At the weigh-ins for M-1 Challenge 28 in Russia, for his fight against Saparbek Safarov, both fighters ended up slapping each other. At first it appeared to be a joke, but when Safarov threw a right hook at Narkun, M-1 officials intervened. Safarov was disqualified from the event.

Narkun fought only once in 2011; winning via first-round submission; this would be his last fight under the M-1 Global banner. After not returning to the cage until 2013, Narkun won his next three fights via submission before signing with KSW in his native Poland.

KSW
Narkun made his promotional debut against Brazilian veteran Charles Andrade at KSW 27 on May 17, 2014. He won via kneebar submission in the first round.

KSW Light Heavyweight Champion
Narkun returned to face Croatian Goran Reljic at KSW 29. Narkun was defeated via majority decision. In 2015, Narkun defeated Karol Celinski via first-round rear-naked choke before being given a rematch with Reljic, who had since defeated Attila Végh to become KSW Light Heavyweight Champion, at KSW 32. Narkun won via first-round knockout, becoming the KSW Light Heavyweight Champion.

After defeating Reljic in their rematch for the belt, Narkun had his first title defense against Brazilian Cassio "Jacare" de Oliveira at KSW 34 in early 2016, and then defeated Sokoudjou for his second defense in October of that year. For his third defense, Narkun defeated Marcin Wojicik via triangle choke with just a second left in the first round at KSW 39: Colosseum.

At KSW 42, Narkun prepared for a non-title bout against Mamed Khalidov, the former KSW Middleweight Champion.
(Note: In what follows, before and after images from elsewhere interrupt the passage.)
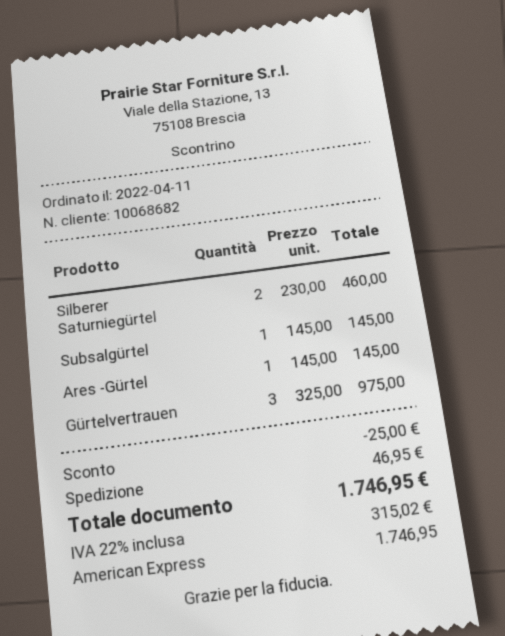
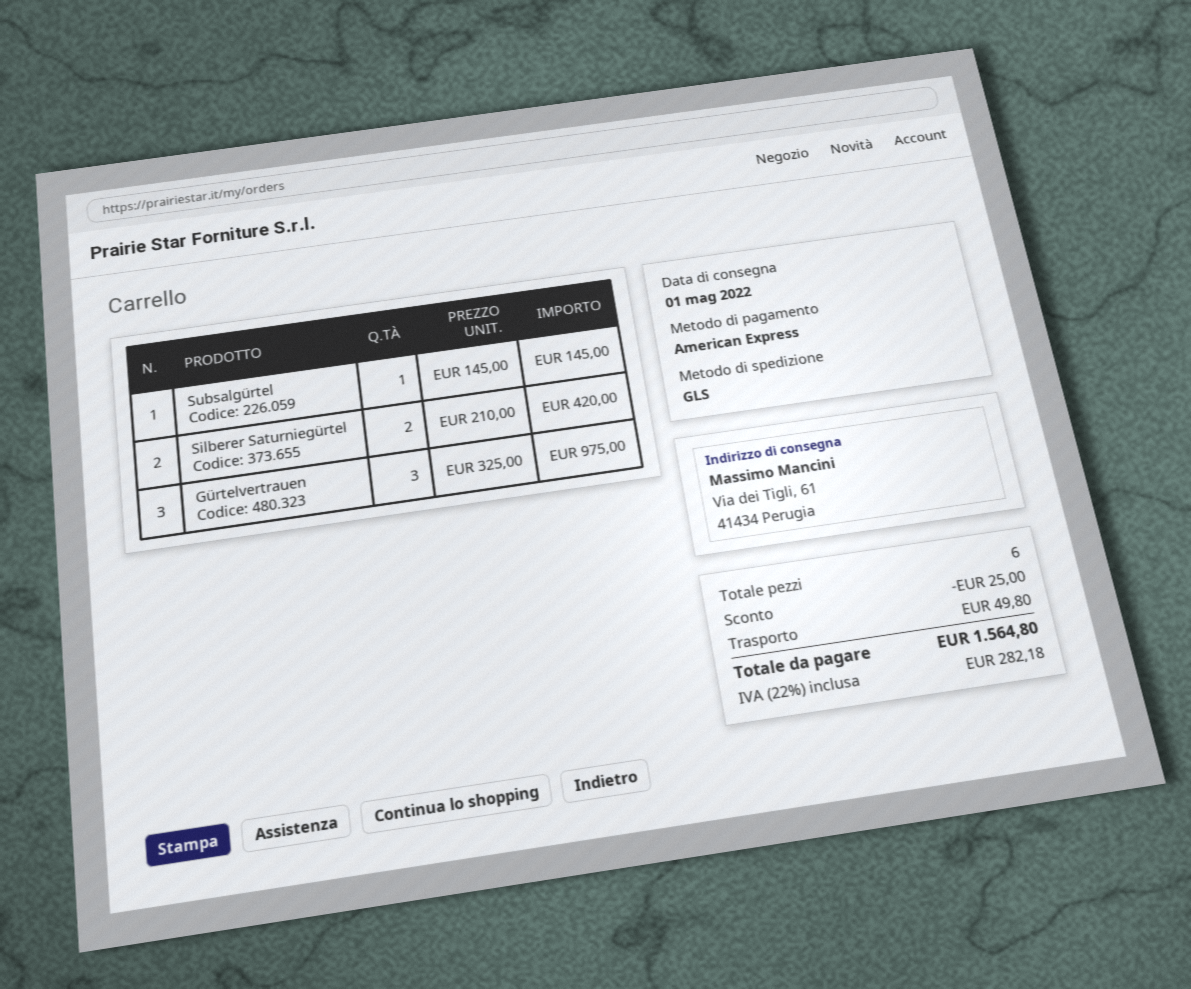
Silberer Saturniegürtel: 2 x 230.00 = 460.00 -> 2 x 210.00 = 420.00
Ares -Gürtel: 1 x 145.00 = 145.00 -> none
shipping: 46.95 -> 49.80
tax: 22% = 315.02 -> 22% = 282.18
total: 1746.95 -> 1564.80

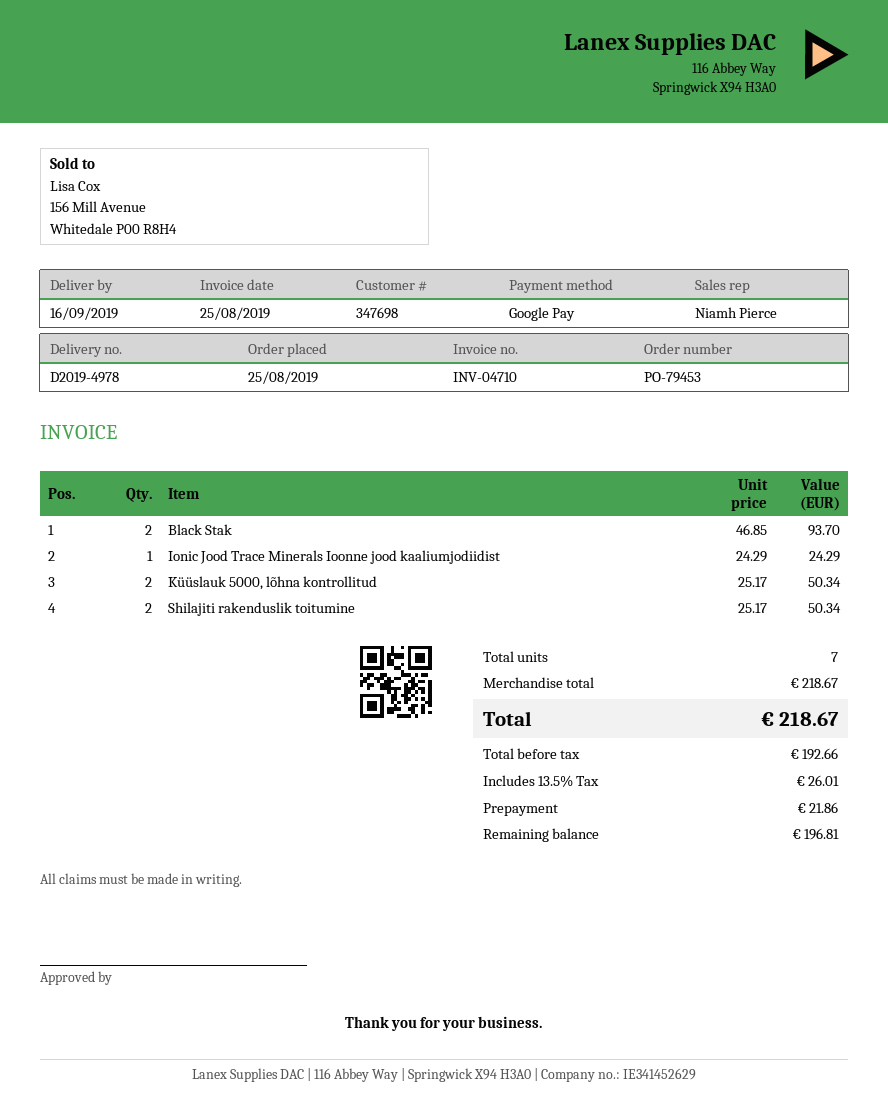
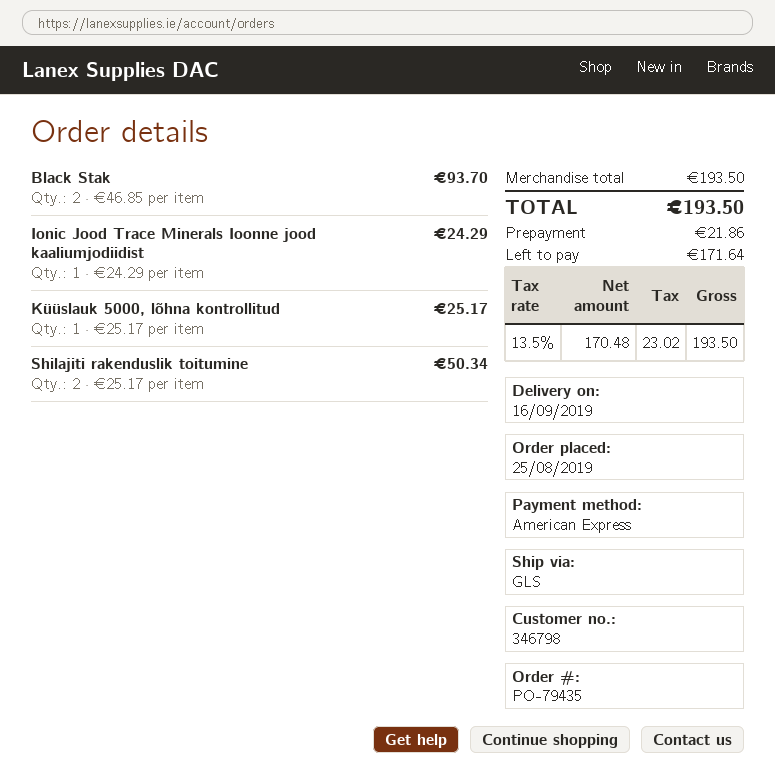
order number: PO-79453 -> PO-79435
customer number: 347698 -> 346798
payment method: Google Pay -> American Express
Küüslauk 5000, lõhna kontrollitud: 2 x 25.17 = 50.34 -> 1 x 25.17 = 25.17
subtotal: 218.67 -> 193.50
net: 192.66 -> 170.48
tax: 13.5% = 26.01 -> 13.5% = 23.02
total: 218.67 -> 193.50
balance: 196.81 -> 171.64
The pair met at a Catchweight of 203 lbs. After getting knocked down twice in the first round, Narkun was able to regroup, he won via triangle choke submission in the third round; breaking Khalidov's 15-fight unbeaten streak. The pair met again at KSW 46 on December 1, 2018. Narkun won again, this time via unanimous decision after three rounds.

Narkun next challenged KSW Heavyweight Champion and former UFC veteran Phil De Fries for his title at KSW 47 on March 23, 2019. Narkun lost via unanimous decision.

Narkun next defended his Light Heavyweight Championship at KSW 50: London against Przemysław Mysiala, winning via guillotine choke submission in the first round.

Narkun faced Ivan Erslan at KSW 56: Polska vs. Chorwacja on November 14, 2020. He defended his title, winning the fight via second round submission.

Narkun rematched Phil De Fries on April 24, 2021 at KSW 60: De Fries vs. Narkun 2 for the KSW Heavyweight Championship. The pair previously met on March 23, 2019 in the main event at KSW 47: The X-Warriors, where De Fries defeated Narkun by unanimous decision and defended his KSW heavyweight title. He lost the bout in the second round via ground and pound. 

Narkun faced Ibragim Chuzhigaev on January 15, 2022 at KSW 66: Ziółkowski vs. Mańkowski. Narkun lost via unanimous decision, ending his reign as the Light Heavyweight champion.

Post Title Reign 
In his first appearance after losing the belt, Narkun faced Henrique da Silva on October 14, 2022 at KSW 75: Ruchała vs. Stasiak. After dominating on the ground in the first round, Narkun was knocked out via a front kick 28 seconds into the second round.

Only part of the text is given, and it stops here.